Stored records:
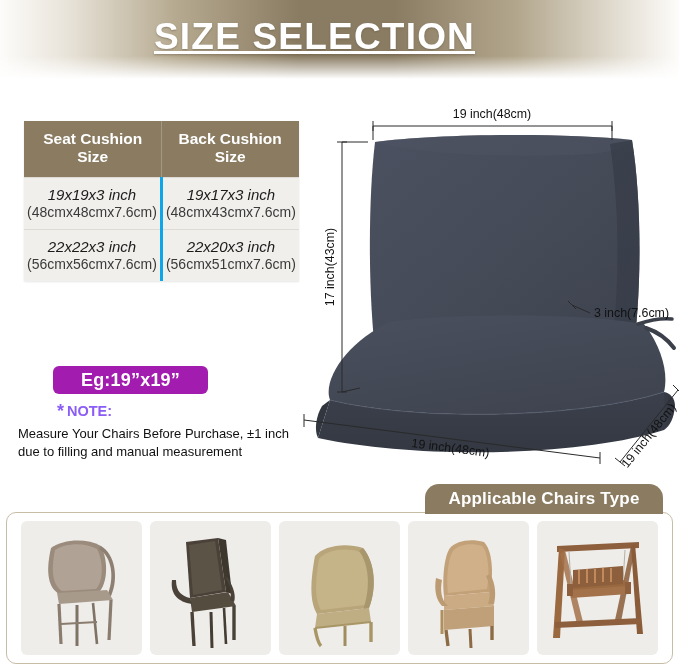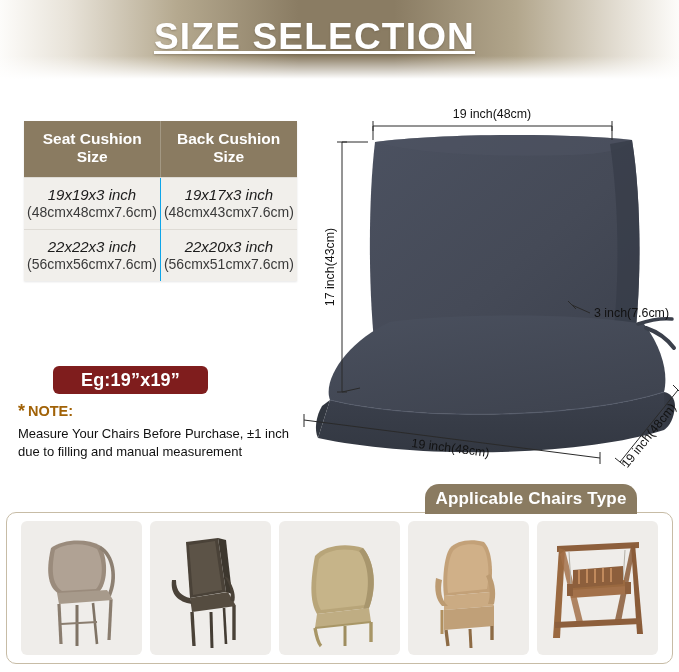--- a/index.html
+++ b/index.html
@@ -78,7 +78,7 @@
     border-top: 1px solid #dedbd5;
     vertical-align: middle;
   }
-  .size-table td.col-div { border-left: 1px solid #0ea5e9; }
+  .size-table td.col-div { border-left: 3px solid #0ea5e9; }
   .cell-in {
     font-size: 15px;
     color: #1b1b1b;

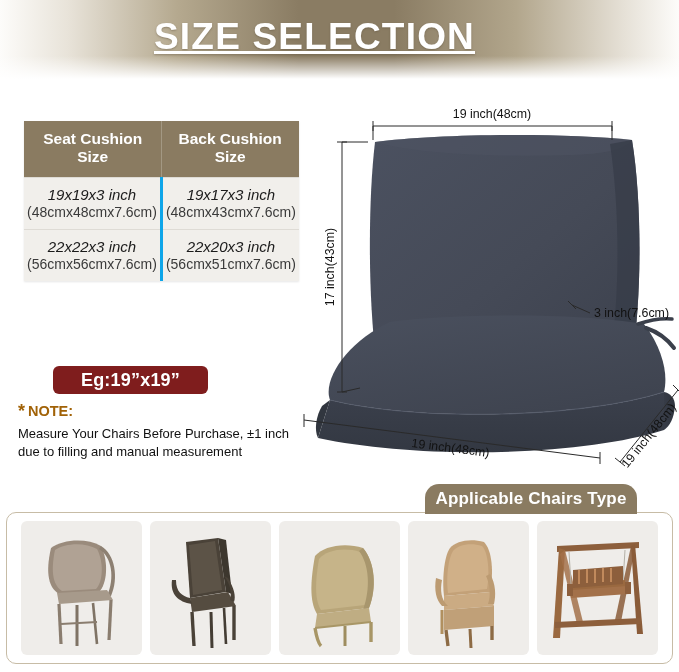--- a/index.html
+++ b/index.html
@@ -98,7 +98,7 @@
     position: absolute;
     left: 53px; top: 366px;
     width: 155px; height: 28px;
-    background: #7f1d1d;
+    background: #a21caf;
     border-radius: 6px;
     color: #ffffff;
     font-size: 18px;

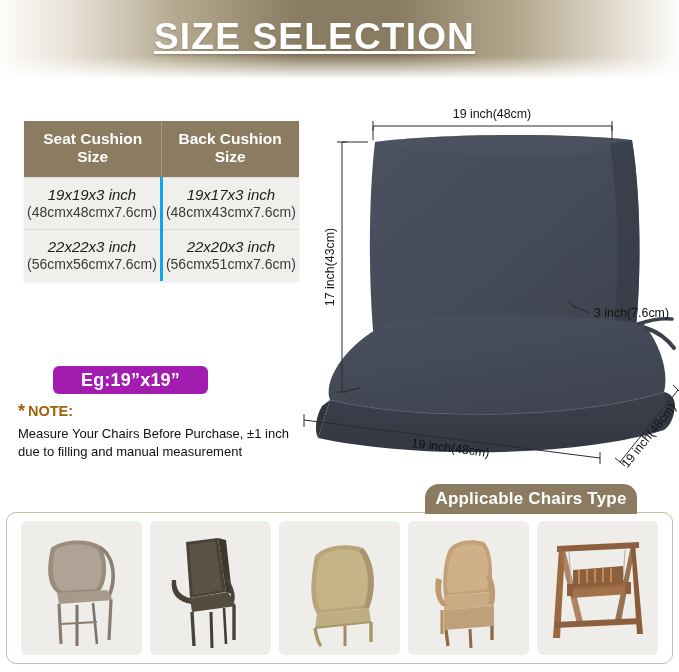--- a/index.html
+++ b/index.html
@@ -118,9 +118,10 @@
   .note-head {
     font-size: 14.5px;
     font-weight: bold;
-    color: #a16207;
+    color: #8b5cf6;
     line-height: 1;
     margin-bottom: 5px;
+    margin-left: 39px;
   }
   .note-star {
     font-size: 18px;

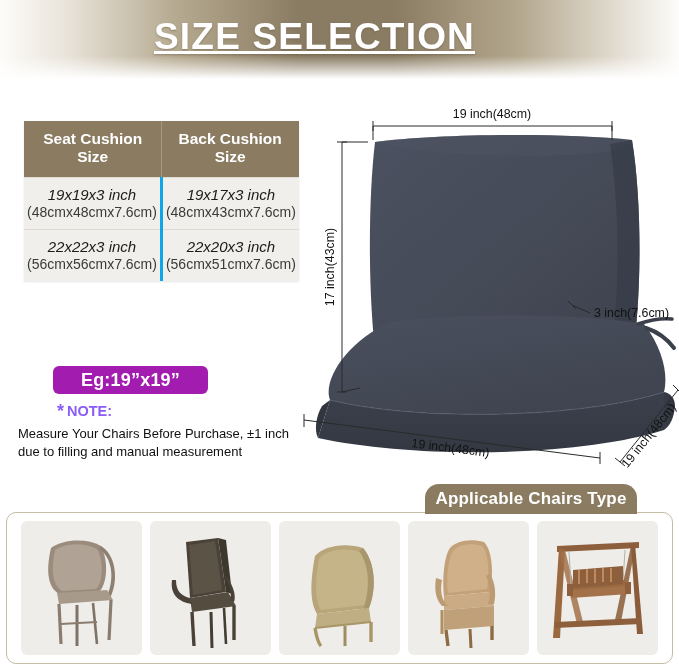--- a/index.html
+++ b/index.html
@@ -159,7 +159,7 @@
   .chairs-tab {
     position: absolute;
     left: 425px; top: 484px;
-    width: 212px; height: 30px;
+    width: 238px; height: 30px;
     background: #8a7b61;
     border-radius: 14px 14px 0 0;
     color: #ffffff;

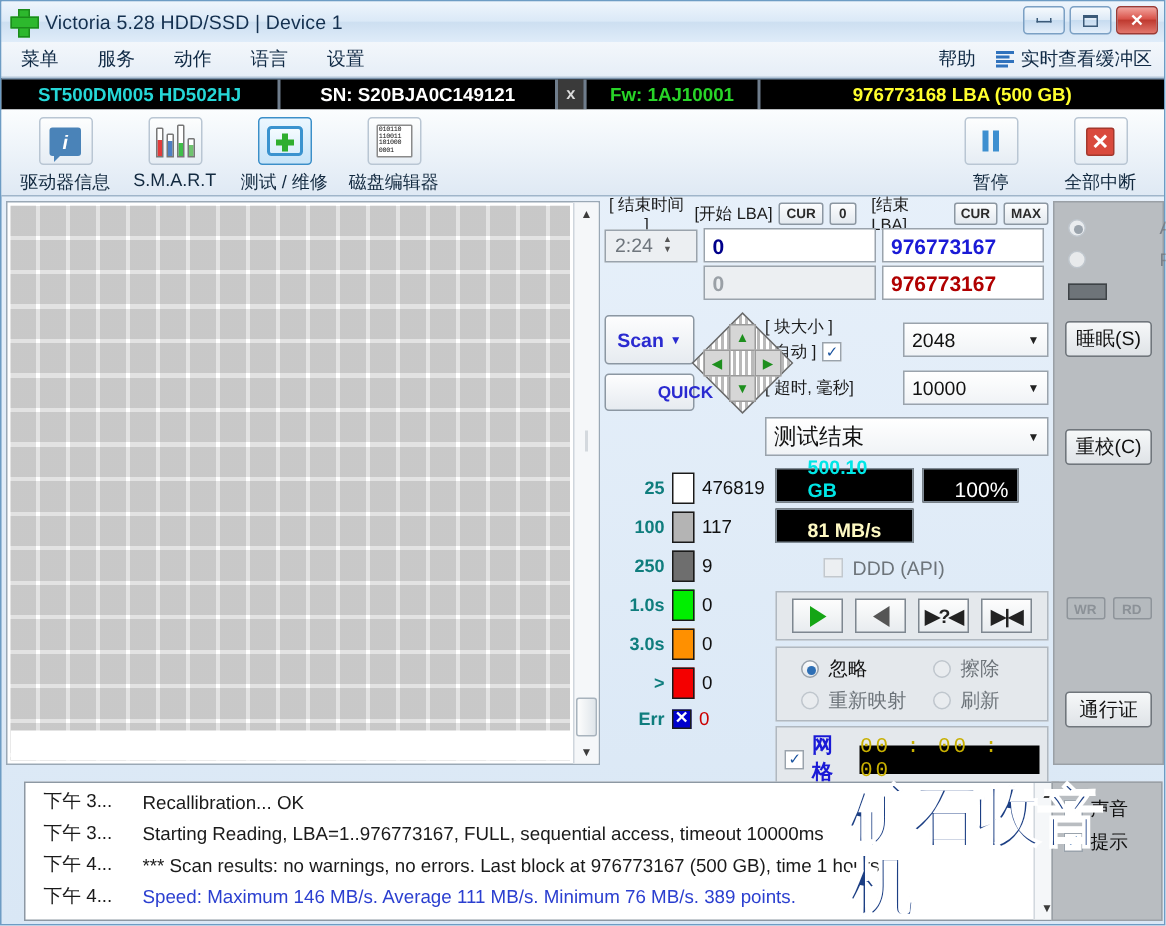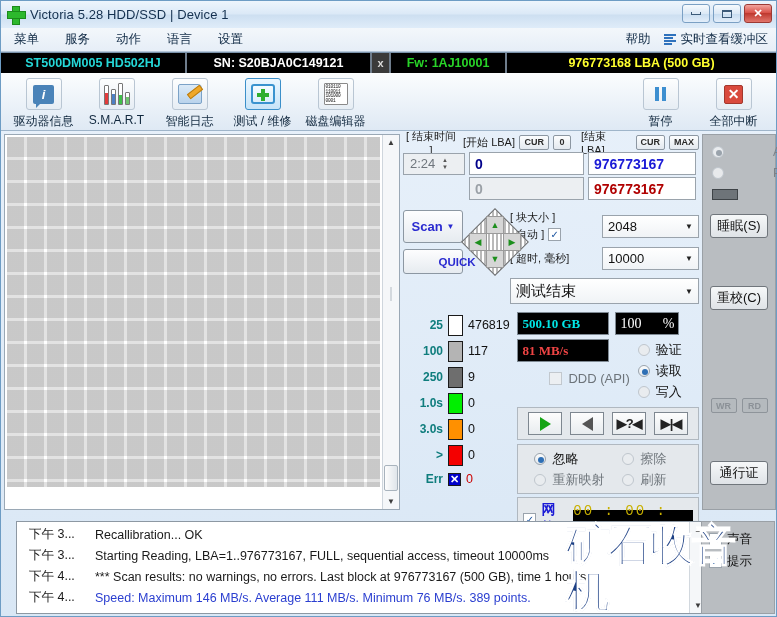--- a/index.html
+++ b/index.html
@@ -325,12 +325,6 @@
       <div class="lbl">S.M.A.R.T</div>
     </div>
     <div class="tool">
-      <div class="ico">
-          <div class="ic-log"></div>
-        </div>
-      <div class="lbl">智能日志</div>
-    </div>
-    <div class="tool">
       <div class="ico active">
           <div class="ic-test"></div>
         </div>

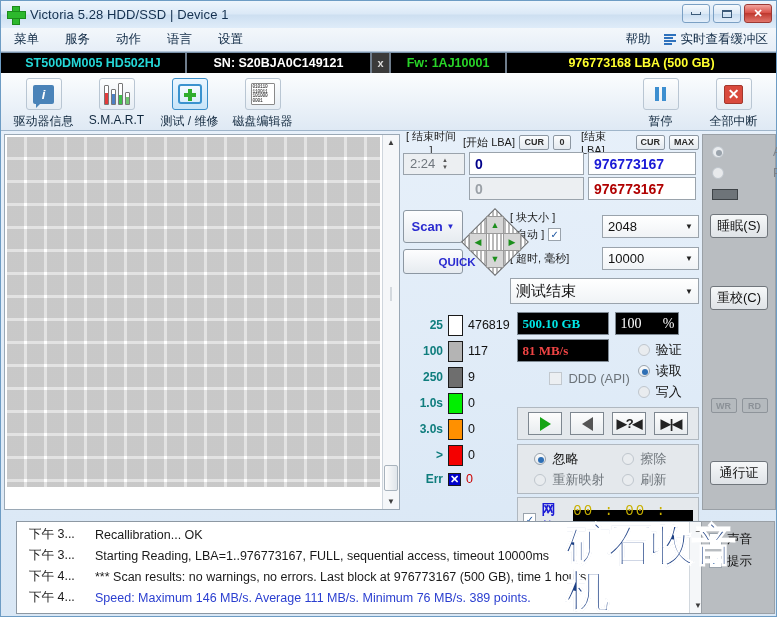--- a/index.html
+++ b/index.html
@@ -194,8 +194,8 @@
   .grade .sw { width:15px; height:21px; margin:0 5px; border:1px solid #1a1a1a; }
   .grade .cnt { font-size:12.5px; color:#111; }
   .lcd {
-    background:#000;border:1px solid #7f8a94;height:23px;display:flex;align-items:center;
-    padding:0 4px;font-weight:bold;font-size:13px;font-family:Liberation Serif, serif;
+    background:#000;border:1px solid #7f8a94;height:23px;display:flex;align-items:flex-end;
+    padding:0 20px;font-weight:bold;font-size:13px;font-family:Liberation Sans, sans-serif;
   }
   .radio{width:12px;height:12px;border-radius:50%;border:1px solid #9aa3ac;
      background:linear-gradient(to bottom,#fbfcfd,#e2e7ec);display:inline-block;position:relative;flex:0 0 12px;}

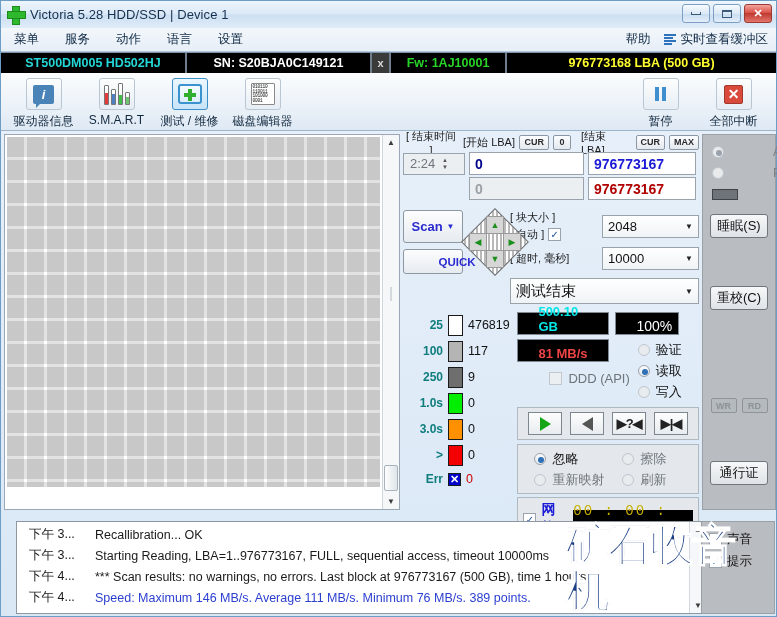--- a/index.html
+++ b/index.html
@@ -513,7 +513,7 @@
 
           <div style="display:flex;gap:8px;margin-top:4px;">
             <div>
-              <div class="lcd" style="width:92px;color:#ef4444;">
+              <div class="lcd" style="width:92px;color:#fef9c3;">
                 <span>81 MB/s</span>
               </div>
               <div class="rrow dis" style="margin-top:6px;padding-left:32px;">

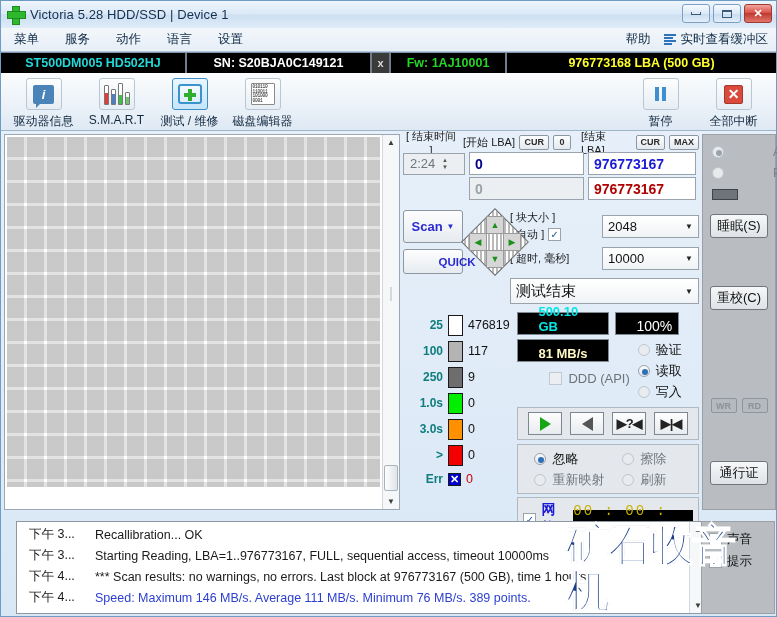--- a/index.html
+++ b/index.html
@@ -521,20 +521,6 @@
                 <span class="t">DDD (API)</span>
               </div>
             </div>
-            <div>
-              <div class="rrow">
-                <span class="radio dis"></span>
-                <span class="t">验证</span>
-              </div>
-              <div class="rrow">
-                <span class="radio on"></span>
-                <span class="t">读取</span>
-              </div>
-              <div class="rrow">
-                <span class="radio dis"></span>
-                <span class="t">写入</span>
-              </div>
-            </div>
           </div>
 
           <div class="mediabar" style="margin-top:5px;">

Exercise prompt:
Transcribe the records above exactly, omitting every picture they contain.

Answer to the exercise:
--- a/index.html
+++ b/index.html
@@ -78,7 +78,7 @@
     border-top: 1px solid #dedbd5;
     vertical-align: middle;
   }
-  .size-table td.col-div { border-left: 1px solid #0ea5e9; }
+  .size-table td.col-div { border-left: 3px solid #0ea5e9; }
   .cell-in {
     font-size: 15px;
     color: #1b1b1b;

--- a/index.html
+++ b/index.html
@@ -98,7 +98,7 @@
     position: absolute;
     left: 53px; top: 366px;
     width: 155px; height: 28px;
-    background: #7f1d1d;
+    background: #a21caf;
     border-radius: 6px;
     color: #ffffff;
     font-size: 18px;

--- a/index.html
+++ b/index.html
@@ -118,9 +118,10 @@
   .note-head {
     font-size: 14.5px;
     font-weight: bold;
-    color: #a16207;
+    color: #8b5cf6;
     line-height: 1;
     margin-bottom: 5px;
+    margin-left: 39px;
   }
   .note-star {
     font-size: 18px;

--- a/index.html
+++ b/index.html
@@ -159,7 +159,7 @@
   .chairs-tab {
     position: absolute;
     left: 425px; top: 484px;
-    width: 212px; height: 30px;
+    width: 238px; height: 30px;
     background: #8a7b61;
     border-radius: 14px 14px 0 0;
     color: #ffffff;

--- a/index.html
+++ b/index.html
@@ -325,12 +325,6 @@
       <div class="lbl">S.M.A.R.T</div>
     </div>
     <div class="tool">
-      <div class="ico">
-          <div class="ic-log"></div>
-        </div>
-      <div class="lbl">智能日志</div>
-    </div>
-    <div class="tool">
       <div class="ico active">
           <div class="ic-test"></div>
         </div>

--- a/index.html
+++ b/index.html
@@ -194,8 +194,8 @@
   .grade .sw { width:15px; height:21px; margin:0 5px; border:1px solid #1a1a1a; }
   .grade .cnt { font-size:12.5px; color:#111; }
   .lcd {
-    background:#000;border:1px solid #7f8a94;height:23px;display:flex;align-items:center;
-    padding:0 4px;font-weight:bold;font-size:13px;font-family:Liberation Serif, serif;
+    background:#000;border:1px solid #7f8a94;height:23px;display:flex;align-items:flex-end;
+    padding:0 20px;font-weight:bold;font-size:13px;font-family:Liberation Sans, sans-serif;
   }
   .radio{width:12px;height:12px;border-radius:50%;border:1px solid #9aa3ac;
      background:linear-gradient(to bottom,#fbfcfd,#e2e7ec);display:inline-block;position:relative;flex:0 0 12px;}

--- a/index.html
+++ b/index.html
@@ -513,7 +513,7 @@
 
           <div style="display:flex;gap:8px;margin-top:4px;">
             <div>
-              <div class="lcd" style="width:92px;color:#ef4444;">
+              <div class="lcd" style="width:92px;color:#fef9c3;">
                 <span>81 MB/s</span>
               </div>
               <div class="rrow dis" style="margin-top:6px;padding-left:32px;">

--- a/index.html
+++ b/index.html
@@ -521,20 +521,6 @@
                 <span class="t">DDD (API)</span>
               </div>
             </div>
-            <div>
-              <div class="rrow">
-                <span class="radio dis"></span>
-                <span class="t">验证</span>
-              </div>
-              <div class="rrow">
-                <span class="radio on"></span>
-                <span class="t">读取</span>
-              </div>
-              <div class="rrow">
-                <span class="radio dis"></span>
-                <span class="t">写入</span>
-              </div>
-            </div>
           </div>
 
           <div class="mediabar" style="margin-top:5px;">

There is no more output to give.